BEGIN

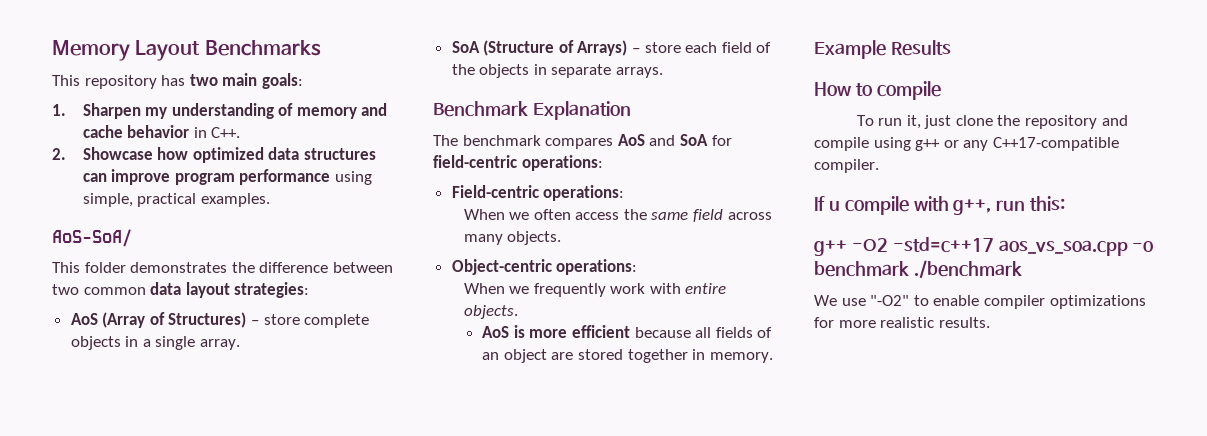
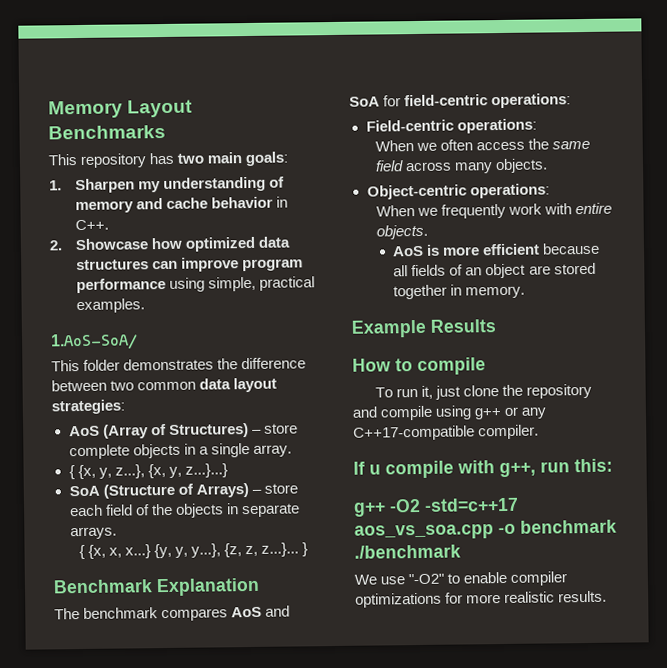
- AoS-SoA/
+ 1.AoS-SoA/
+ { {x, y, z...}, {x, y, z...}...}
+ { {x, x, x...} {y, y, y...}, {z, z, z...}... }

END
BEGIN

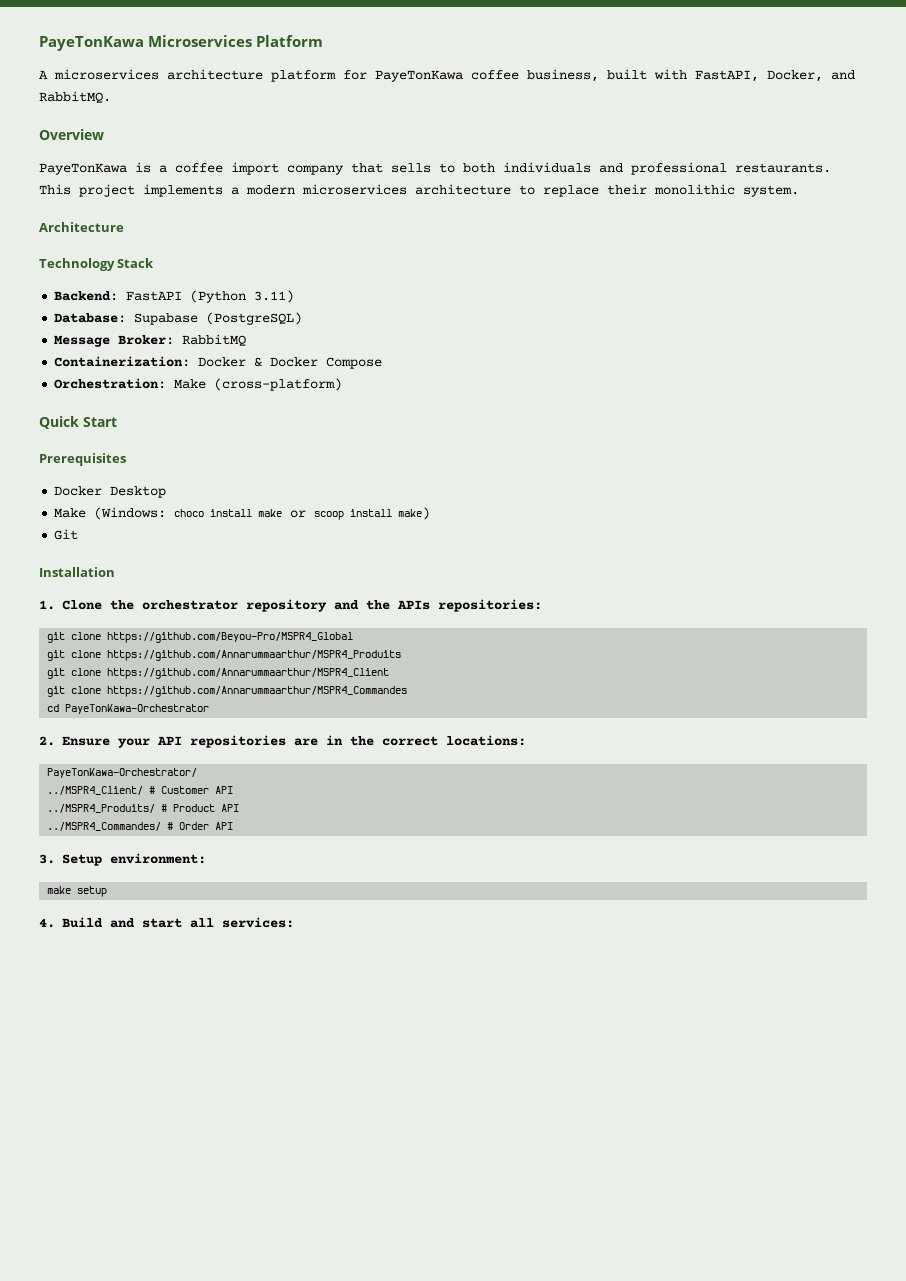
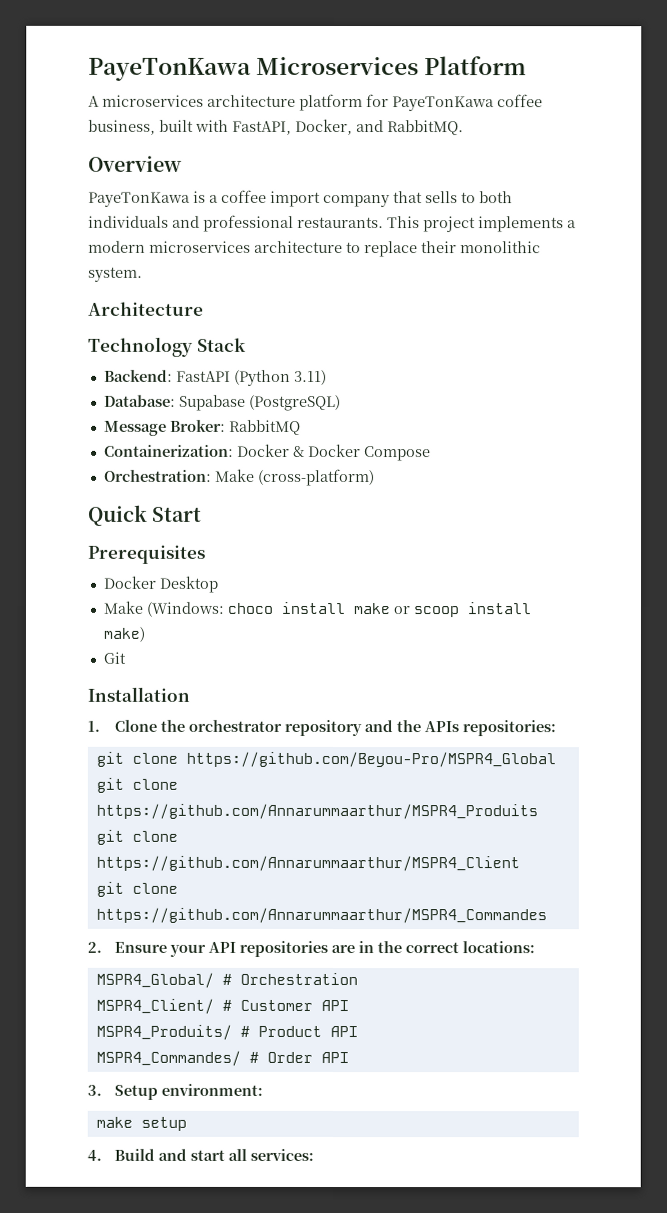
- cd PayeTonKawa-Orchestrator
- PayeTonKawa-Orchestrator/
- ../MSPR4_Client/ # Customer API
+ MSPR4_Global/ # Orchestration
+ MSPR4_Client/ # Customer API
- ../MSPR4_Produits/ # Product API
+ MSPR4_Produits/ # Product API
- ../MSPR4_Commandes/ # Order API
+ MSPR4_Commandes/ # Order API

END

Go through the entries and copy each line holding the string "Order".

- ../MSPR4_Commandes/ # Order API
+ MSPR4_Commandes/ # Order API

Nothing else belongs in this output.